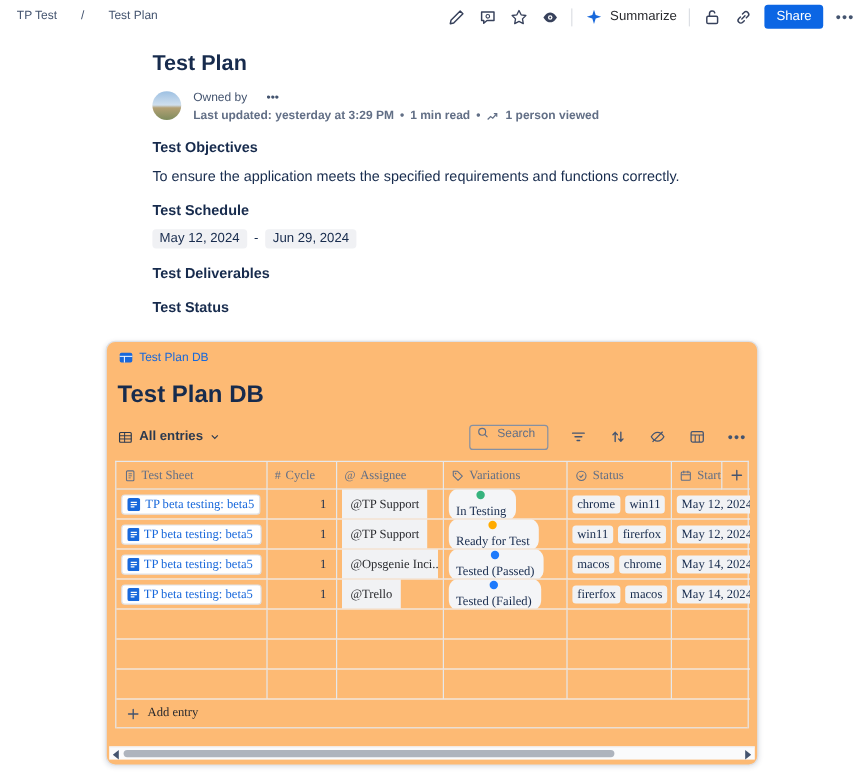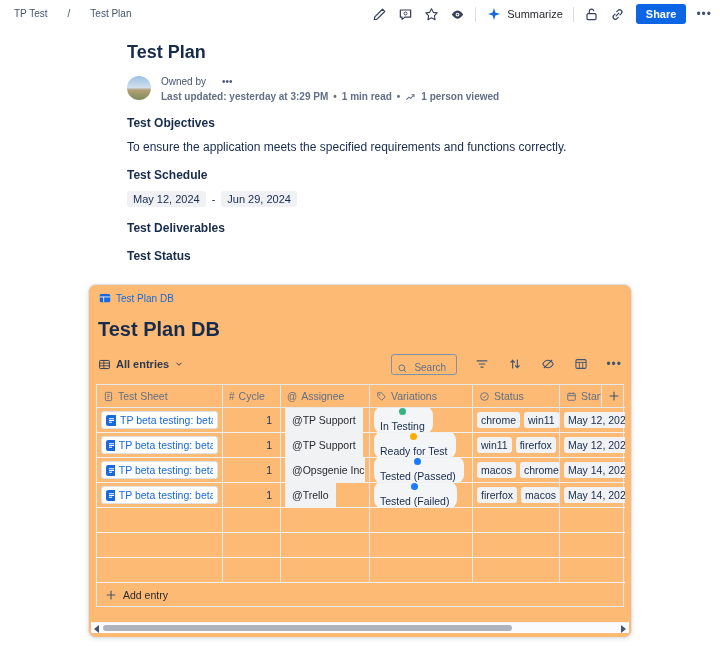--- a/index.html
+++ b/index.html
@@ -13,21 +13,21 @@
   
   .breadcrumb { position:absolute; left:14px; top:8px; font-size:10px; color:#44546F;
     display:flex; gap:20px; align-items:center;text-align:right; }
   .breadcrumb a { color:#44546F; text-decoration:none; }
   .top-actions { position:absolute; right:8px; top:3px; height:22px;
     display:flex; align-items:center; gap:10px; color:#37415B; }
   .icon-btn { width:16px; height:16px; display:flex; align-items:center; justify-content:center; cursor:pointer; }
   .tb-divider { width:1px; height:15px; background:#DCDFE4; }
   .summarize-btn { display:flex; align-items:center; gap:5px; font-size:11px; color:#292A2E; cursor:pointer; }
   .share-btn { background:#0C66E4; color:#fff; border:none; border-radius:3px;
-    font-family:inherit; font-size:11px; font-weight:700; padding:4px 10px; cursor:pointer; }
+    font-family:inherit; font-size:11px; font-weight:400; padding:4px 10px; cursor:pointer; }
   .more-dots { font-size:12px; color:#44546F; letter-spacing:1px; cursor:pointer; line-height:1; }
 
   
   .article { position:absolute; left:127px; top:42px; width:560px; }
   .page-title { font-size:18px; font-weight:600; color:#172B4D; margin:0; }
   .byline { display:flex; gap:10px; margin-top:13px; }
   .avatar { width:24px; height:24px; border-radius:50%; flex:0 0 auto;
     background:linear-gradient(180deg,#9dc0e2 0%,#cfdfee 48%,#b3a074 58%,#7e8c5d 100%); }
   .byline-l1 { font-size:10px; color:#44546F; display:flex; gap:16px; align-items:center; }
   .byline-l2 { font-size:10px; color:#626F86; display:flex; gap:5px; align-items:center; margin-top:4px;font-weight:bold; }
@@ -42,29 +42,29 @@
     background:#fdba74; border:1px solid #DFE1E6; border-radius:8px;
     box-shadow:0 1px 4px rgba(9,30,66,.13); overflow:hidden; }
   .embed-label { display:flex; align-items:center; gap:5px; padding:7px 10px 0;
     font-size:10px; font-weight:500; color:#1868DB; }
   .db-title { font-size:20px; font-weight:700; color:#172B4D; margin:14px 0 0; padding:0 9px; }
   .db-toolbar { display:flex; justify-content:space-between; align-items:center;
     padding:12px 9px 0; height:34px; }
   .view-selector { display:flex; align-items:center; gap:5px; font-size:11px; font-weight:600;
     color:#2C3A4F; cursor:pointer; }
   .toolbar-right { display:flex; align-items:center; gap:17px; color:#44546F; }
-  .search-box { display:flex; align-items:flex-end; gap:4px; width:66px; height:21px;
+  .search-box { display:flex; align-items:flex-start; gap:4px; width:66px; height:21px;
     border:1px solid #8590A2; border-radius:3px; padding:0 5px; color:#626F86; }
   .search-box input { border:none; outline:none; width:100%; font-family:inherit;
     font-size:10px; color:#172B4D; background:transparent; }
   .search-box input::placeholder { color:#626F86; }
 
   
   .tbl { margin:9px 7px 0; width:528px; font-size:10.5px; color:#172B4D;
-    border:1px solid #E6E8EC; border-bottom:none; }
+    border:1px solid #E6E8EC; border-bottom:none;font-family:Liberation Serif, serif; }
   .thead { display:grid; grid-template-columns:126px 58px 89px 103px 87px 42px 23px; }
   .th { height:23px; display:flex; align-items:center; gap:4px; padding:0 6px;
     color:#626F86; font-size:10.5px; border-right:1px solid #E6E8EC;
     border-bottom:1px solid #E6E8EC; overflow:hidden; white-space:nowrap; }
   .th:last-child { border-right:none; justify-content:center; padding:0; cursor:pointer; color:#44546F; }
   .tr { display:grid; grid-template-columns:126px 58px 89px 103px 87px 65px; }
   .td { height:25px; display:flex; align-items:center; padding:0 4px;
     border-right:1px solid #E6E8EC; border-bottom:1px solid #F0F1F3;
     overflow:hidden; white-space:nowrap; }
   .td:last-child { border-right:none; }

* [Task brief] Pictures stay out. Print the data exactly, from its first line through the line containing "right:8px; top:3px; height:22px;".

* [Response for this exercise]
--- a/index.html
+++ b/index.html
@@ -13,21 +13,21 @@
   
   .breadcrumb { position:absolute; left:14px; top:8px; font-size:10px; color:#44546F;
     display:flex; gap:20px; align-items:center;text-align:right; }
   .breadcrumb a { color:#44546F; text-decoration:none; }
   .top-actions { position:absolute; right:8px; top:3px; height:22px;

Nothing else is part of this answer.